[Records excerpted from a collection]
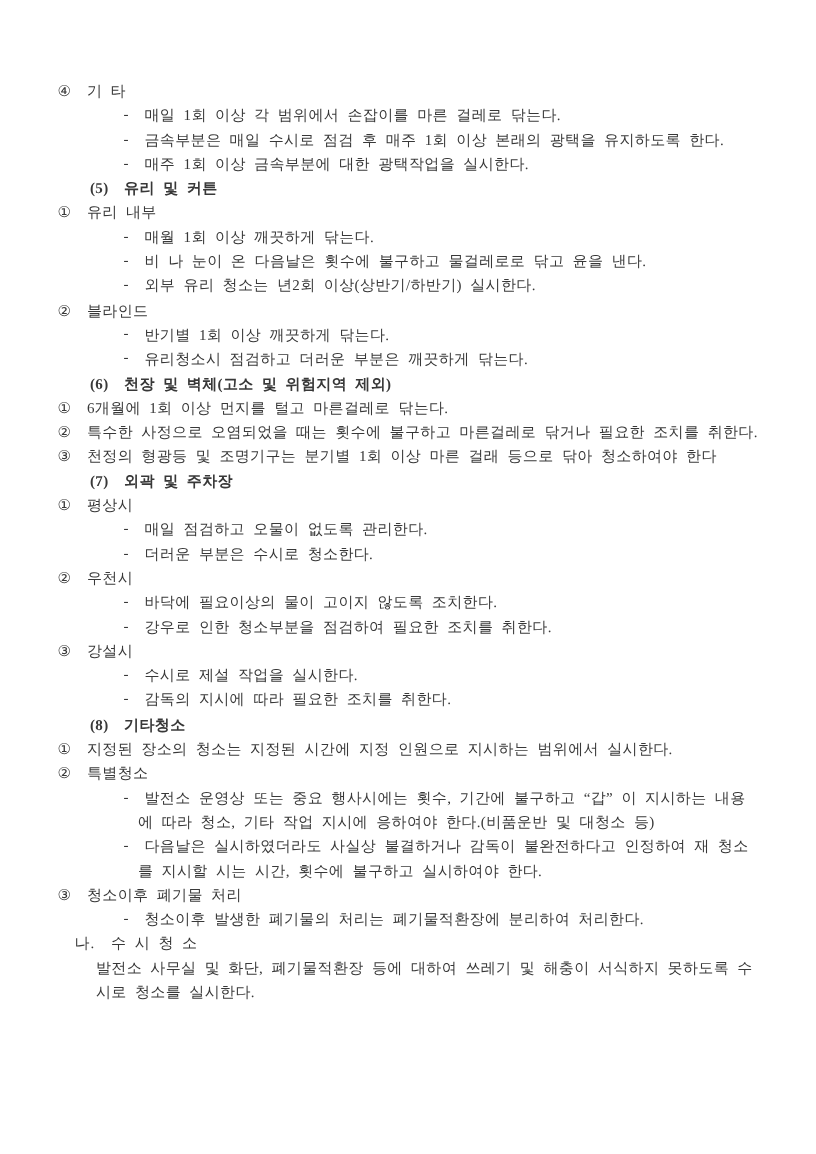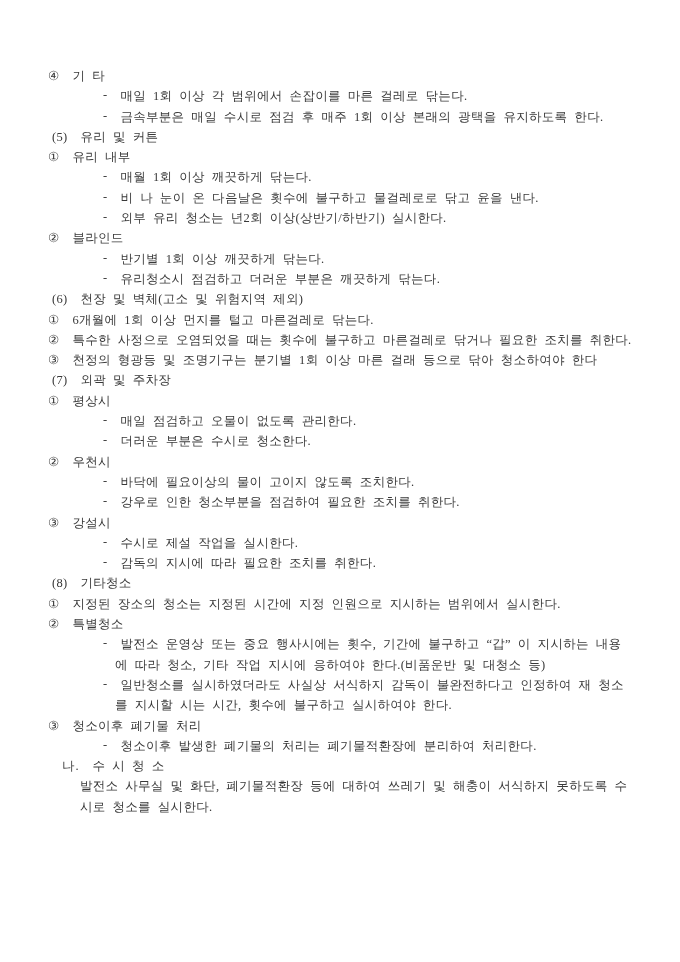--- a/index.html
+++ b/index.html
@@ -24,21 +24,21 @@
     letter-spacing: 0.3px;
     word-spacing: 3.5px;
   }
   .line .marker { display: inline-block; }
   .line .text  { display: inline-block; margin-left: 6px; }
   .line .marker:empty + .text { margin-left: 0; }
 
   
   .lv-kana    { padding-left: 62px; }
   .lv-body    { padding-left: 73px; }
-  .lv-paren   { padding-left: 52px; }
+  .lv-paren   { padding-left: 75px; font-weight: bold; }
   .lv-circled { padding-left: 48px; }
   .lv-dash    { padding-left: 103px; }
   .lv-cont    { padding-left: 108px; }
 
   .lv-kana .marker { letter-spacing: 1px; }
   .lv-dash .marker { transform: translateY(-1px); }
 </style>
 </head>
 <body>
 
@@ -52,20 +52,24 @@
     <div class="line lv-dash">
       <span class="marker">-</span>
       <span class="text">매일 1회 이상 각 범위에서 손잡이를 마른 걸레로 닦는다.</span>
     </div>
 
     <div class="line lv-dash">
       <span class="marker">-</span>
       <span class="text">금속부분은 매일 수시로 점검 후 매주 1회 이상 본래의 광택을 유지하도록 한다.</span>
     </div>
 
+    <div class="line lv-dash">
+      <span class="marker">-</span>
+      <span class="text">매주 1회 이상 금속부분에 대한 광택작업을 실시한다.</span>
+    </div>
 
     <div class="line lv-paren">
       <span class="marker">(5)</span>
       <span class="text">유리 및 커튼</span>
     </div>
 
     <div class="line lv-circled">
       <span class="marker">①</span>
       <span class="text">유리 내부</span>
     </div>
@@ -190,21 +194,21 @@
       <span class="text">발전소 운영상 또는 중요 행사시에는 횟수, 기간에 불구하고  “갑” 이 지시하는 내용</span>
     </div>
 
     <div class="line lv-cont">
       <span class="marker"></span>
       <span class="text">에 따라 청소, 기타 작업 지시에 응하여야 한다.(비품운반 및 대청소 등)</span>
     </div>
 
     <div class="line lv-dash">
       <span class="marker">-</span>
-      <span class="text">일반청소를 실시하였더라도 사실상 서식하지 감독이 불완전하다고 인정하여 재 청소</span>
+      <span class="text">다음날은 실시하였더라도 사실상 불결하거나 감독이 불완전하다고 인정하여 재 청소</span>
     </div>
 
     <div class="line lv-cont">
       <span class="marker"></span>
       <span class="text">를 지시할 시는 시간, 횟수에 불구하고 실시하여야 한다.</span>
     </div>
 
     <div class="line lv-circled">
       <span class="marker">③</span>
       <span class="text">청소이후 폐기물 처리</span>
--
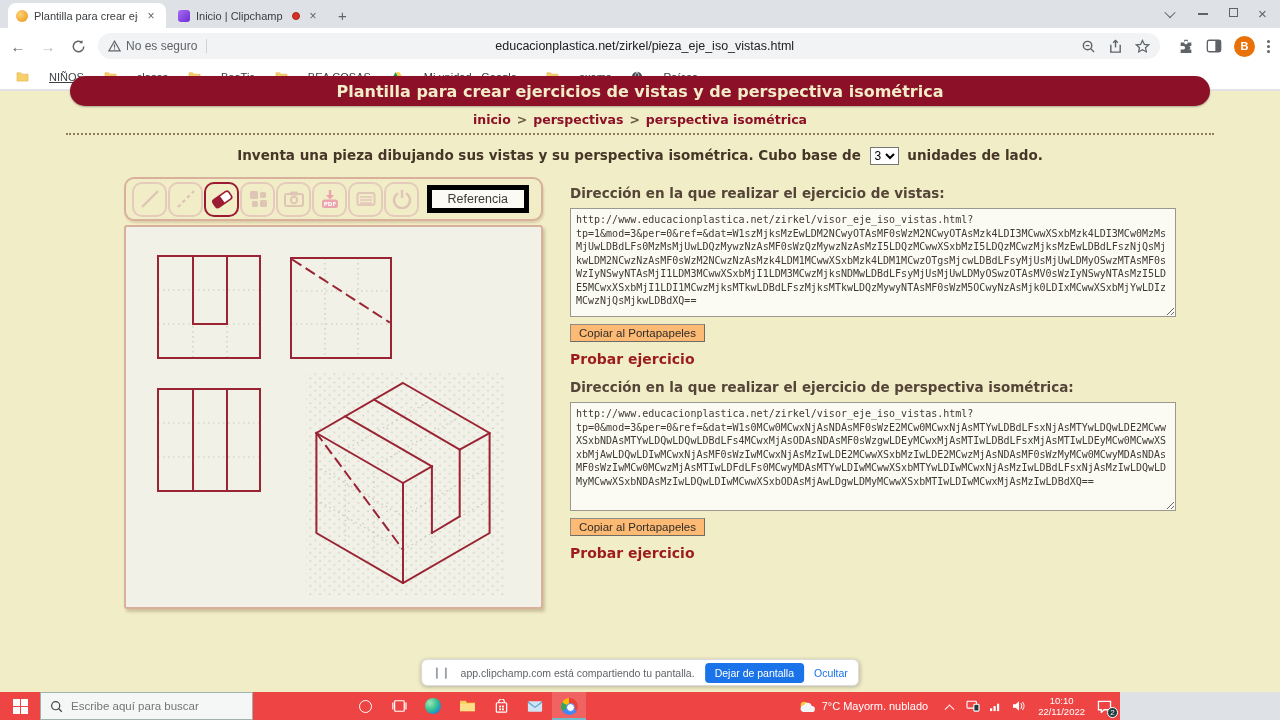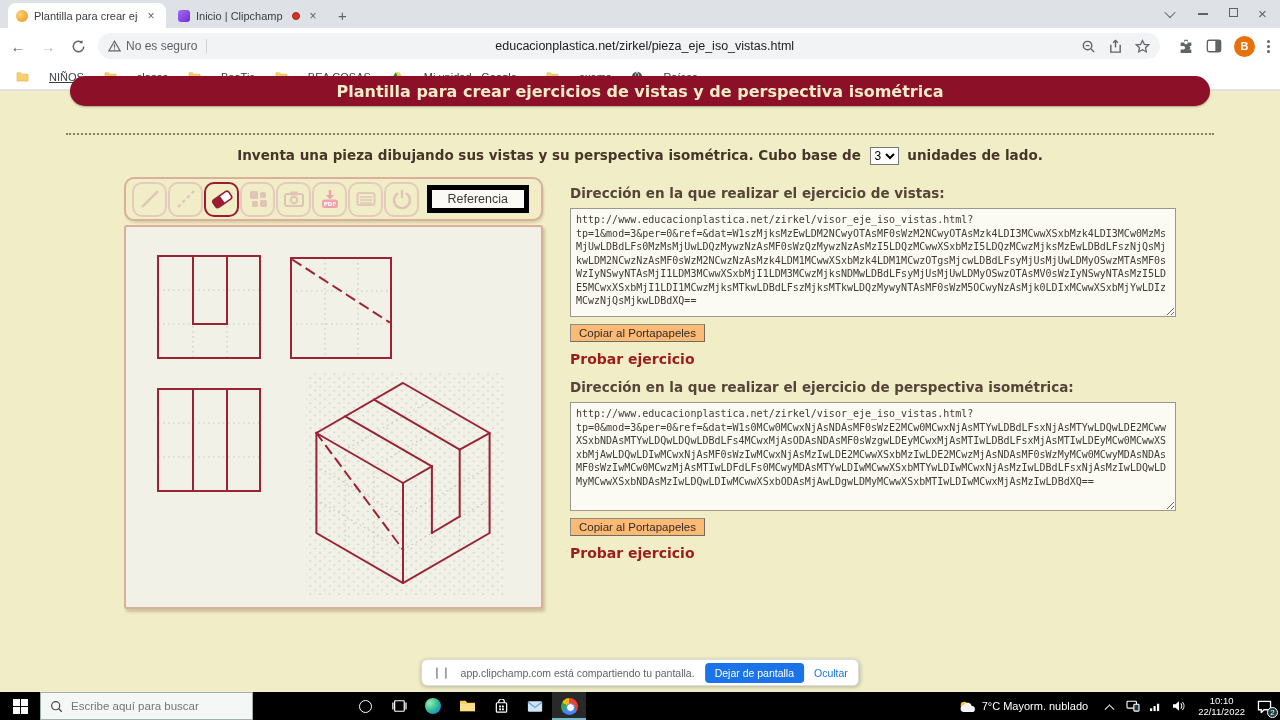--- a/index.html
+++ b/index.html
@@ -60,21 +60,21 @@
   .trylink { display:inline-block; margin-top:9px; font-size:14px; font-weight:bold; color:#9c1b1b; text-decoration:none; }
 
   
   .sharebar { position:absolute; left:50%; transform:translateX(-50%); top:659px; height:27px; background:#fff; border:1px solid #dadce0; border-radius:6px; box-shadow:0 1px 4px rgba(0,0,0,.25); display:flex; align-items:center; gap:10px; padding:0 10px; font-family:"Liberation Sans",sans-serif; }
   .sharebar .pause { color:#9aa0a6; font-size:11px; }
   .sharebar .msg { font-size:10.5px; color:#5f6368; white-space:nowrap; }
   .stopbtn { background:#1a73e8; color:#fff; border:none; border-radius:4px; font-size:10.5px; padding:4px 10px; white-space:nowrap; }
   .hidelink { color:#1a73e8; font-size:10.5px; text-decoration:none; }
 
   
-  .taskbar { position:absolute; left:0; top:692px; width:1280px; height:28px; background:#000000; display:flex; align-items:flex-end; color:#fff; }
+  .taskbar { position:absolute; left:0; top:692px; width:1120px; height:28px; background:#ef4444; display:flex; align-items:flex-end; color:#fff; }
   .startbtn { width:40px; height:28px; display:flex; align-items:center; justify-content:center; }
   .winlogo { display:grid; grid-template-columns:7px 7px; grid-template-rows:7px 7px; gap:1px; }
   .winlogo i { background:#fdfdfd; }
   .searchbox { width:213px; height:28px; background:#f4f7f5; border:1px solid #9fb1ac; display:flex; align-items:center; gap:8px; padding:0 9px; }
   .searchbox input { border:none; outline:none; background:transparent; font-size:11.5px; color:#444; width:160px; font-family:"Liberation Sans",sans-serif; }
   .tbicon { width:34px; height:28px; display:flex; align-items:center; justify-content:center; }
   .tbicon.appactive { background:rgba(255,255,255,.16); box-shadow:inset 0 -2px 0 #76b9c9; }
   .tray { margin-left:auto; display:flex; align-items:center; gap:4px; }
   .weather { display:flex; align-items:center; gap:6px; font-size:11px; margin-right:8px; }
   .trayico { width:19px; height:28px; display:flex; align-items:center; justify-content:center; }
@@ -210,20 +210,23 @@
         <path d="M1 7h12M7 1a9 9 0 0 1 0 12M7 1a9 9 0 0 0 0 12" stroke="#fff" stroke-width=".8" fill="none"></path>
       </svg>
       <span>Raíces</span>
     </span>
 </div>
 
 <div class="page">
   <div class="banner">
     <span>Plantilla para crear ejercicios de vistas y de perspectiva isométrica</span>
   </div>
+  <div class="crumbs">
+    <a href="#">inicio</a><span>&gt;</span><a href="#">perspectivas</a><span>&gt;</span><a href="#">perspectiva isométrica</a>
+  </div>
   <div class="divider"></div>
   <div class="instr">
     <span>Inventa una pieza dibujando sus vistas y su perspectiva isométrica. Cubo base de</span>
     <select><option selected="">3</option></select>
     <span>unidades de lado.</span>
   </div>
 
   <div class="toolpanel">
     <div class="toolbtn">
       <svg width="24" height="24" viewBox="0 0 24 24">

- _REQUIRED WORK_: Across the entries above, work out how many lines include the string "none", and report only that figure.

- _EXERCISE RESPONSE_: 5